Currency War I led to all three phases. Currency War II was arrested at the “trade war” step, although had the Carter administration and Paul Volcker not administered the bitter medicine to the U.S. economy to extirpate inflation, it's entirely possible a resource war to seize oil fields might have ensued. Now we're in Currency War III (this is the author's view, with which I agree): where will it go from here? Well, nobody knows, and the author is the first to acknowledge that the best a forecaster can do is to sketch a number of plausible scenarios which might play out depending upon precipitating events and the actions of decision makers in time of crisis. Chapter 11 (how appropriate!) describes the four scenarios Rickards sees as probable outcomes and what they would mean for investors and companies engaged in international trade. Some of these may be breathtaking, if not heart-stopping, but as the author points out, all of them are grounded in precedents which have already occurred in the last century.
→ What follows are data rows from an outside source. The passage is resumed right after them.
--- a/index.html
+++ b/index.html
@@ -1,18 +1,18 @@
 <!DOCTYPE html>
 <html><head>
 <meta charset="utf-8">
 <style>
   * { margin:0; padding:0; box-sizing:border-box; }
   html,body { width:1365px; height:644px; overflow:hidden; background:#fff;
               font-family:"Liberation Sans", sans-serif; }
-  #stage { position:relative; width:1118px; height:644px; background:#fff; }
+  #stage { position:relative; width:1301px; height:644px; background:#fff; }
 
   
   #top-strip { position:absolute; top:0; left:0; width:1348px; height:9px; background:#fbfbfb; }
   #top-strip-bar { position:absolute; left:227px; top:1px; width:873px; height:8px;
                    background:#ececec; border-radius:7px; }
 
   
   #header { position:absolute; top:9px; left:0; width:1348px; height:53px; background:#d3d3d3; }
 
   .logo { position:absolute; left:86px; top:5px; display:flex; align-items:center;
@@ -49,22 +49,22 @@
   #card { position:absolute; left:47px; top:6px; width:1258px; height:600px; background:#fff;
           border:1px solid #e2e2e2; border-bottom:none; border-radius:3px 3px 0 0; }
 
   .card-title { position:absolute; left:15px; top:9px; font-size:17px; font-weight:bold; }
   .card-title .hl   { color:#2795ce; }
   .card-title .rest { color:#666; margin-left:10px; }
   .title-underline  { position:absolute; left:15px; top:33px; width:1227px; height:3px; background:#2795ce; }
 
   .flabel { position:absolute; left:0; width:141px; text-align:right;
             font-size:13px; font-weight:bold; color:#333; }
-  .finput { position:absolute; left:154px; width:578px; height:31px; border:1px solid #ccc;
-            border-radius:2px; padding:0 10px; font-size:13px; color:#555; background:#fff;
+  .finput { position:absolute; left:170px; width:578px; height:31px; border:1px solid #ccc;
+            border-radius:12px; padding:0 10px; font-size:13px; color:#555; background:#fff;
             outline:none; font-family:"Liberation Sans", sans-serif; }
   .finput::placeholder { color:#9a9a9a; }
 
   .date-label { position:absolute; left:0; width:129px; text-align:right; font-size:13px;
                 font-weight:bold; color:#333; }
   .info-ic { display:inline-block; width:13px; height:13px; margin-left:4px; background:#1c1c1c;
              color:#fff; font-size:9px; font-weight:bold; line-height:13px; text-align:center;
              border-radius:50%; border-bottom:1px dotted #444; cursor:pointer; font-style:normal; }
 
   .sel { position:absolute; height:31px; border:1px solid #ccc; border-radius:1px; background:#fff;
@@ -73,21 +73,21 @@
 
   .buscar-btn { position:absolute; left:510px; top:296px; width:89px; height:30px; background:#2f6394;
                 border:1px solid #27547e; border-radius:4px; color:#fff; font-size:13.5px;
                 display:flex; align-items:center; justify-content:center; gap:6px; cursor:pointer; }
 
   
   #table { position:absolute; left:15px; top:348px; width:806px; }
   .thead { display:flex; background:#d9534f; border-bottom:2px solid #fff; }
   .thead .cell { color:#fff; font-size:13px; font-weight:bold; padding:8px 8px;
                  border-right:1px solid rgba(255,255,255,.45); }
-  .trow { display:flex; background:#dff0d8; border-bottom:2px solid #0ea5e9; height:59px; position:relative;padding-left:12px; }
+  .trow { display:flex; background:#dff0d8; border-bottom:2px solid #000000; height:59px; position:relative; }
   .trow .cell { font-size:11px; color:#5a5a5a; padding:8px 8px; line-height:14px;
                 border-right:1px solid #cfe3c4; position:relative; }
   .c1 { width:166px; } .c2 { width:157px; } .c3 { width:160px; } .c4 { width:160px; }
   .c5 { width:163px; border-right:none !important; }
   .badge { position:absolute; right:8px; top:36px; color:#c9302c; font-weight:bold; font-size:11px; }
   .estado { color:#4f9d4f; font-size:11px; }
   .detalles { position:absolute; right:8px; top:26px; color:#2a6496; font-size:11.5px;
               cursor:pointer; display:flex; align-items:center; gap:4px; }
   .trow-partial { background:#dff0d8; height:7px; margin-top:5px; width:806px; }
The book begins with a chilling wargame in which the author participated. Strategic planners often remain stuck counting ships, troops, and tanks, and forget that all of these military assets are worthless without the funds to keep them operating, and that these assets are increasingly integrated into a world financial system whose complexity (and hence systemic risk, either to an accidental excursion or a deliberate disruption) is greater than ever before. Analyses of the stability of global finance often assume players are rational and therefore would not act in a way which was ultimately damaging to their own self interest. This is ominously reminiscent of those who, as late as the spring of 1914, forecast that a general conflict in Europe was unthinkable because it would be the ruin of all of the combatants. Indeed, it was, and yet still it happened.

The Kindle edition has the table of contents and notes properly linked, but the index is just a list of unlinked terms.